From a small seed seller to a global snack and sports businessman, Shtengelov now faces losing much of his $2.6 billion fortune. His story shows how quickly fortunes can change as Russia tightens control and treats even world-spanning companies as enemies of the state.

Russian prosecutors seem to use legal claims as a tool to take private assets, like what happened to Togliattiazot (TOAZ). That company faced court cases, new rules, and accusations until control shifted to Uralchem.
The KDV case looks similar. Authorities accuse it of extremism, rule breaking, or ties to “unfriendly” countries to justify a takeover. A court has already frozen many of its firms, and the state could seize it next.
These stories show a larger pattern. In Russia, big private businesses are at risk if they become politically inconvenient. With little real cause, the state can grab assets and shares. Owners have almost no chance for a fair hearing because the legal and political systems are corrupt.
The tools are the same each time. Regulators, police, and courts bring charges and claims, often without clear proof. The label of “extremism” or “helping enemies” is used again and again to make seizures look legal.
Cases drag on for years and stay hidden from public view. Companies cannot defend themselves well, especially when the state is the opponent.
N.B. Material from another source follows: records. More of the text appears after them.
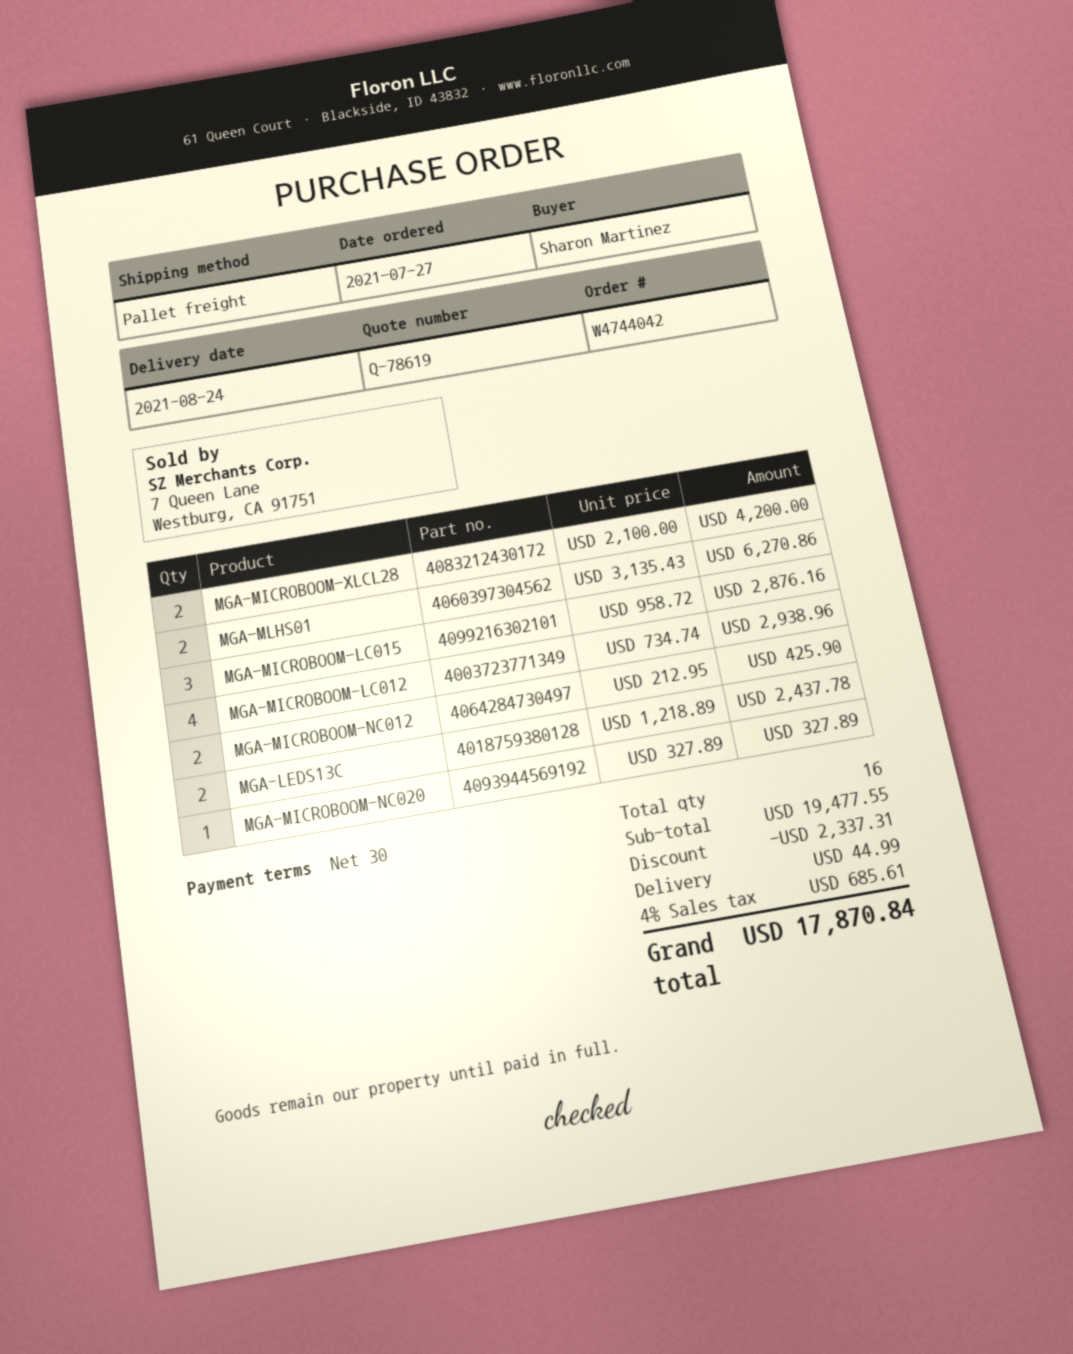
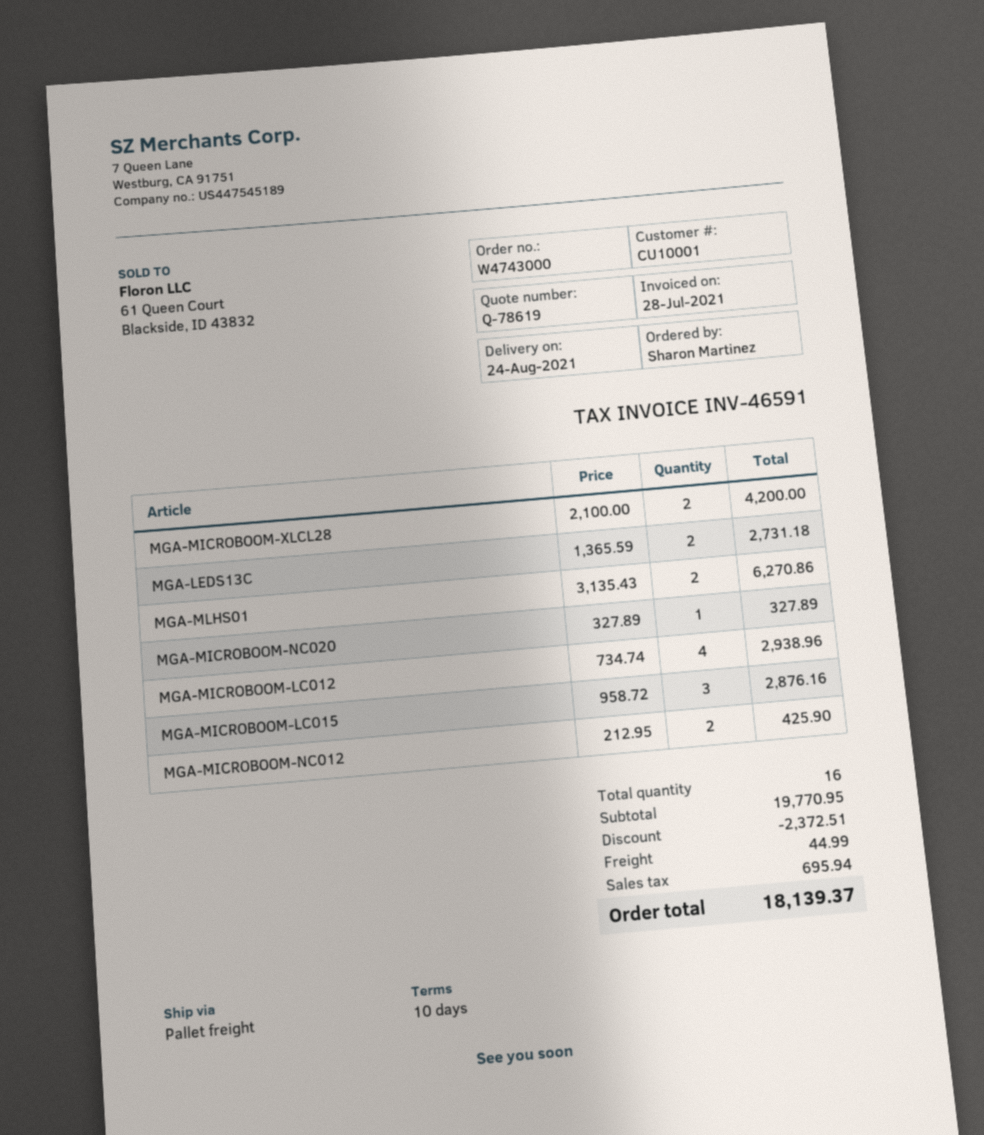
order number: W4744042 -> W4743000
payment terms: 30 days -> 10 days
MGA-LEDS13C: 2 x 1218.89 = 2437.78 -> 2 x 1365.59 = 2731.18
subtotal: 19477.55 -> 19770.95
discount: 2337.31 -> 2372.51
tax: 685.61 -> 695.94
total: 17870.84 -> 18139.37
In short, the takeover of TOAZ and the attack on KDV follow the same playbook. External parties with malicious intentions (Mazepin and his conspirators in the case of TOAZ, and the state of Russia in the case of KDV) use legal pressure to freeze assets and force a transfer of ownership. The details differ, but the mix of politics, law, and asset control is the same.
This shows a wider risk for Russian business and calls for public attention. Exposing these practices is key to stopping future corporate raids and corruption.